The Newt with the new ZWO 715:
Top right is a structure composed of a batch of dark nebulae clustered around the reflection nebula Messier 78 (M78, NGC 2068), about 1,350 lightyears away, and bottom left is LDN1622, the "Boogeyman Nebula" about 500 lightyears away. And the wide ribbon running between them, mostly ionized hydrogen and interstellar dust, is part of "Barnard's Loop", which runs around the Alnitak side of the constellation Orion.
Imaging Notes: 49 x 300-second subs taken with the ZWO ASI071MC color camera (cooled to 0°C, gain 0) and the William Optics Redcat 51 apochromatic refractor (250mm FL, f/4.9), Sky-Watcher EQ6-R Pro mount, ZWO ASIAir Plus astro controller. I shot 94 sub-expsures at 5-minutes each, starting around 7pm and running through the night to about 4am, but ended up tossing almost half of them, stacking the best 49.
A wide-field view of Bode's Galaxy (M81, NGC 3031) and the Cigar Galaxy (M82, NGC 3034) about 12-million lightyears away in Ursa Major (the "Big Dipper"). There are a bunch of other galaxies in this view, including NGC 3077 and NGC 2976. The clouds and interstellar dust are in our galaxy and are lit by the surrounding starlight. Imaging Notes: 73 x 300-second sub-exposures taken with the William Optics Redcat51 apochromatic refractor, ZWO ASI071MC color camera cooled to 0°C at Gain 0.
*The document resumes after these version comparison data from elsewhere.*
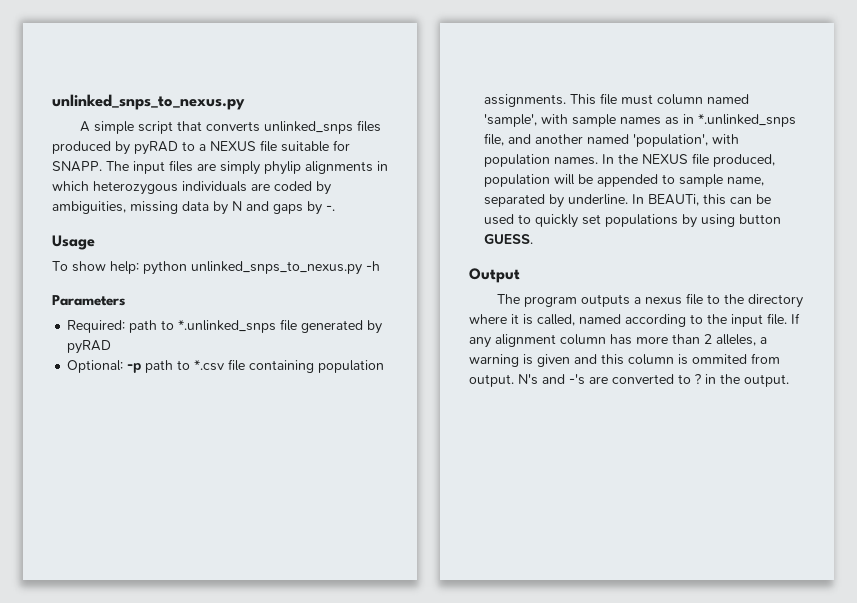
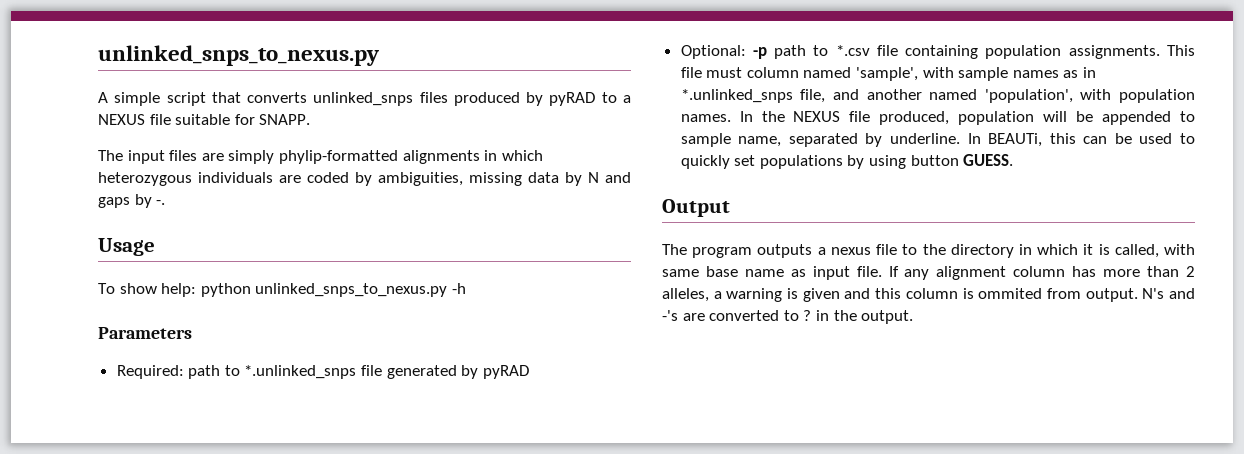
(102, 166) none -> (311, 119) //
[264,161,301,175] phylip -> [278,150,398,164] phylip-formatted
[469,314,507,324] where -> [1018,244,1079,255] in which
[579,314,727,327] named according to the -> [1164,244,1195,255] [662,266,806,277] with same base name as

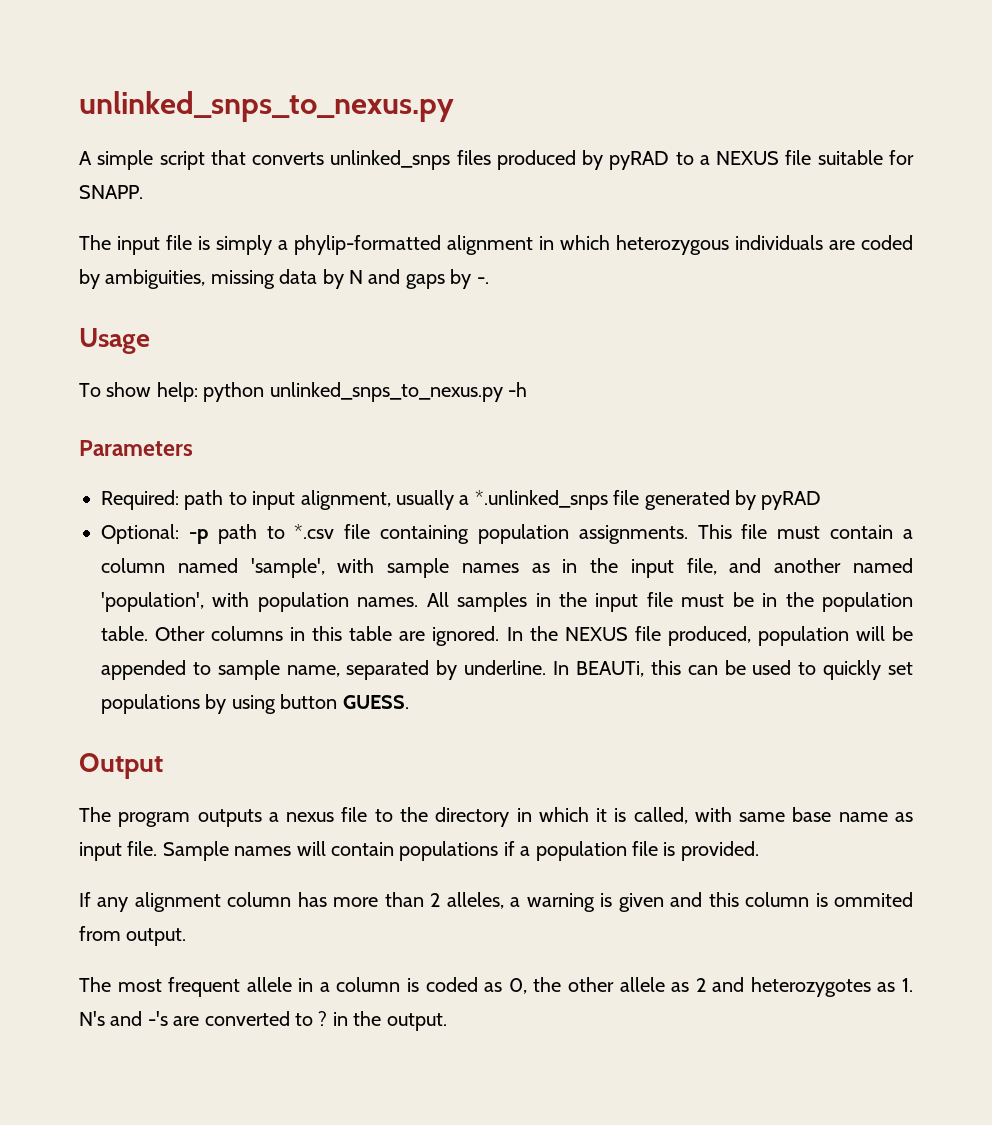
[169,150,480,164] files are simply phylip-formatted alignments -> [166,235,533,255] file is simply a phylip-formatted alignment
(240, 370) none -> [252,490,470,510] input alignment, usually a
(743, 72) none -> [830,525,913,539] contain a
[680,89,793,103] *.unlinked_snps -> [590,558,674,578] the input
(731, 118) none -> [426,592,913,612] [101,626,500,646] All samples in the input file must be in the population table. Other columns in this table are ignored.
(882, 271) none -> [162,841,759,861] Sample names will contain populations if a population file is provided. //
(1138, 295) none -> [79,977,913,997] // The most frequent allele in a column is coded as 0, the other allele as 2 and heterozygotes as 1.

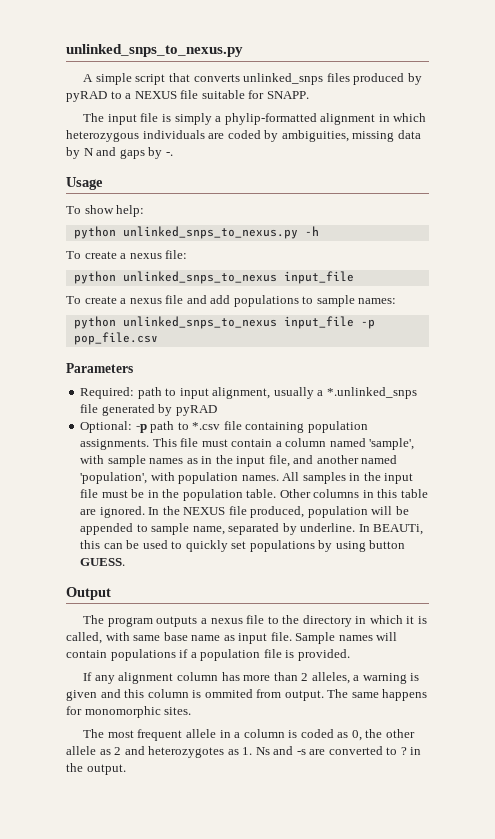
(198, 392) none -> (145, 211) //
(527, 389) none -> [66,250,188,259] [73,271,354,284] [66,295,397,307] [73,316,375,329] [73,332,158,345] // To create a nexus file: // python unlinked_snps_to_nexus input_file // To create a nexus file and add populations to sample names: // python unlinked_snps_to_nexus input_file -p pop_file.csv
(187, 937) none -> [327,689,428,701] [66,706,192,718] The same happens for monomorphic sites.
[79,1011,168,1026] N's and -'s -> [255,746,306,755] Ns and -s

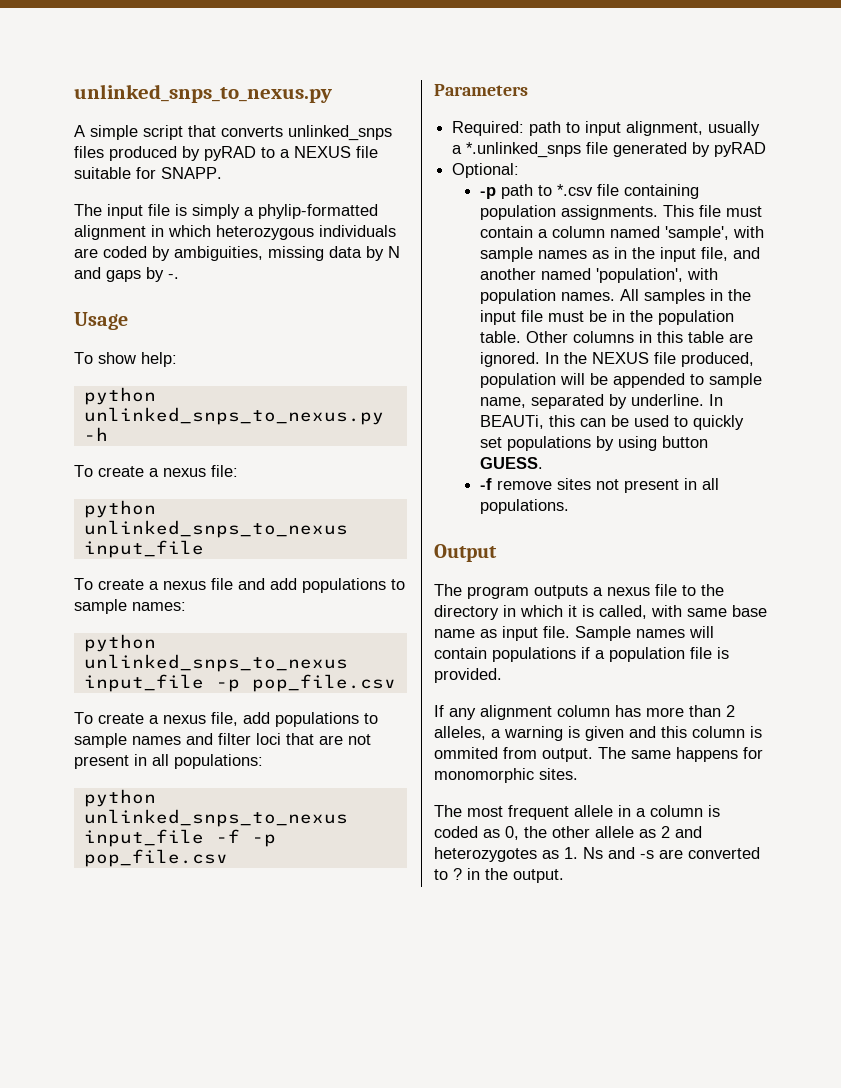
(158, 338) none -> [74,712,378,727] [74,733,371,748] [74,754,263,769] [83,789,156,807] [83,809,348,827] [83,829,276,847] [83,849,228,867] // To create a nexus file, add populations to sample names and filter loci that are not present in all populations: // python unlinked_snps_to_nexus input_file -f -p pop_file.csv
(133, 427) none -> (520, 170) //
(126, 562) none -> [479,478,719,493] [479,499,569,514] // -f remove sites not present in all populations.

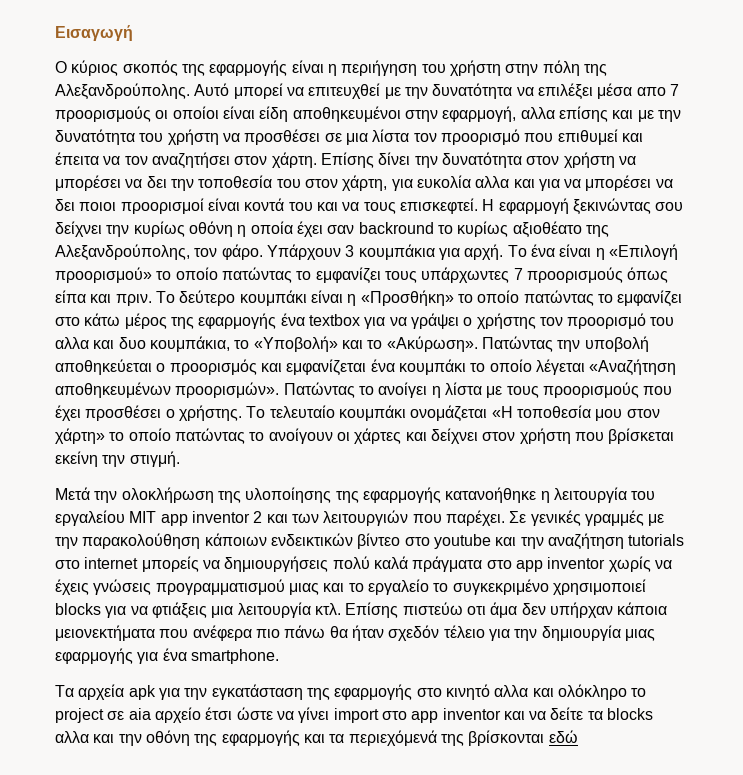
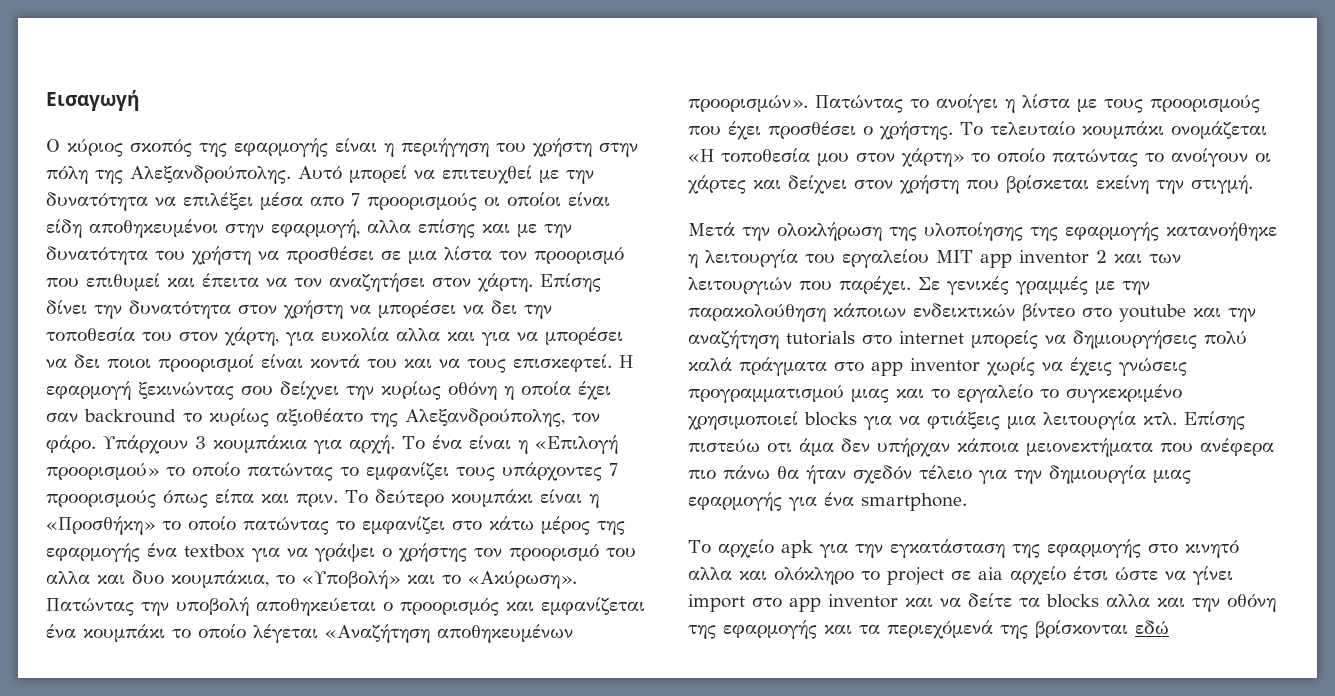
[421,267,510,283] υπάρχωντες -> [502,462,602,481] υπάρχοντες
[55,684,125,700] Τα αρχεία -> [688,539,774,558] Το αρχείο

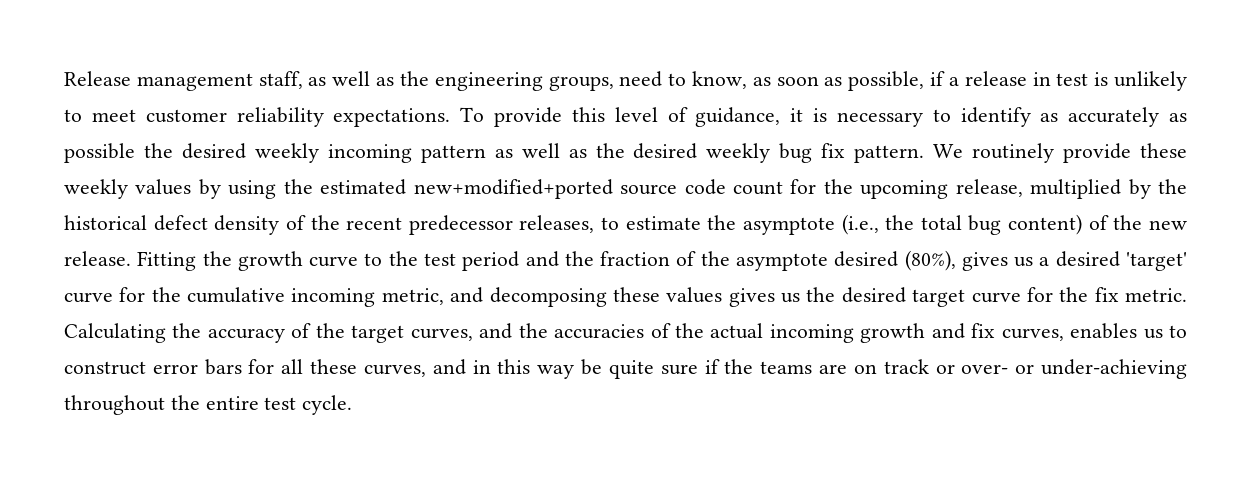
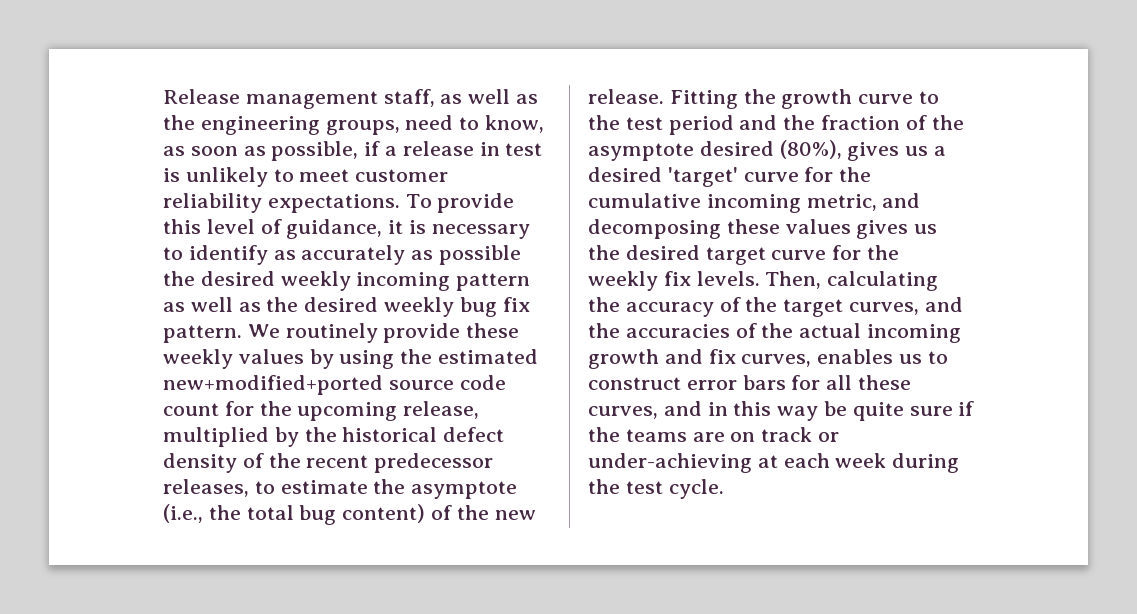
[1094,287,1187,302] [64,323,166,343] fix metric. Calculating -> [588,271,939,291] weekly fix levels. Then, calculating
[961,359,1188,379] [64,395,259,415] over- or under-achieving throughout the entire -> [588,453,960,473] [588,479,620,494] under-achieving at each week during the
Bortle 4-ish skies are great on a night when the upper atmosphere behaves, low altitude haze and fog are absent, and a new moon lines up reasonably well, but tonight is not that night. Take a look at the the haze around the large blue star (ν Andromedae) at the bottom of this single sub-exposure of Andromeda. I count 7 satellites running through this tiny rectangle of the night sky during this one five-minute exposure. What is also crazy is that guiding is actually pretty good, with a total error of 0.51 arcseconds. I don't know if those guiding numbers would have continued. I was hopeful when I first saw them. But after two exposures, I called it for the night. We have a Nor'Easter swinging through tomorrow afternoon, with an advance guard of clouds arriving tonight. I've packed things away, left everything setup and covered for a couple days. Hope everyone else has clear skies!
The Pleiades, M45, also called the Seven Sisters, is a very bright and distinct open star cluster in Taurus, surrounded by the reflection nebula NGC 1432 (most of that pale blue interstellar dust and cloudiness). The Seven Sisters are very hot blue stars about 444 lightyears away. Where I am in the northern hemisphere, around 43° latitude, the Pleiades rises in the night sky in October, peaks in January at almost 50° in the southern sky, before sinking below the horizon by the end of March—and then we don't see it in the night sky again until late autumn.
To the ancient Greeks, over 2,500 years ago, the rising of the Pleiades marked the start of shipping season, when sailing the Mediterranean was a bit less dangerous. Like a lot of ancient mariners, Ancient Greek sailors and navigators relied on astronavigation, using the stars to determine their precise position on the surface of the earth. An ancient Athenian ship could leave the Piraeus and sail directly out to sea, then head west, toward Syracuse, tracking the stars the whole way to determine their course. They would also be keeping track of the Pleiades' position in the sky each night, and use that to determine if they should pick up cargo and make the return trip or pick up some local coastal work through the summer and return to Athens in the fall.
Imaging Notes: 71 x 5-minute sub-exposures stacked in PixInsight. ZWO ASI071MC color camera cooled to 0°C, Gain 0, Antlia V-Series Luminance/UV-IR Cut filter, William Optics RedCat 51 Apochromatic Refractor 250mm FL, f/4.9, Sky-Watcher EQ6-R Pro mount, ZWO ASIAir Plus astro controller.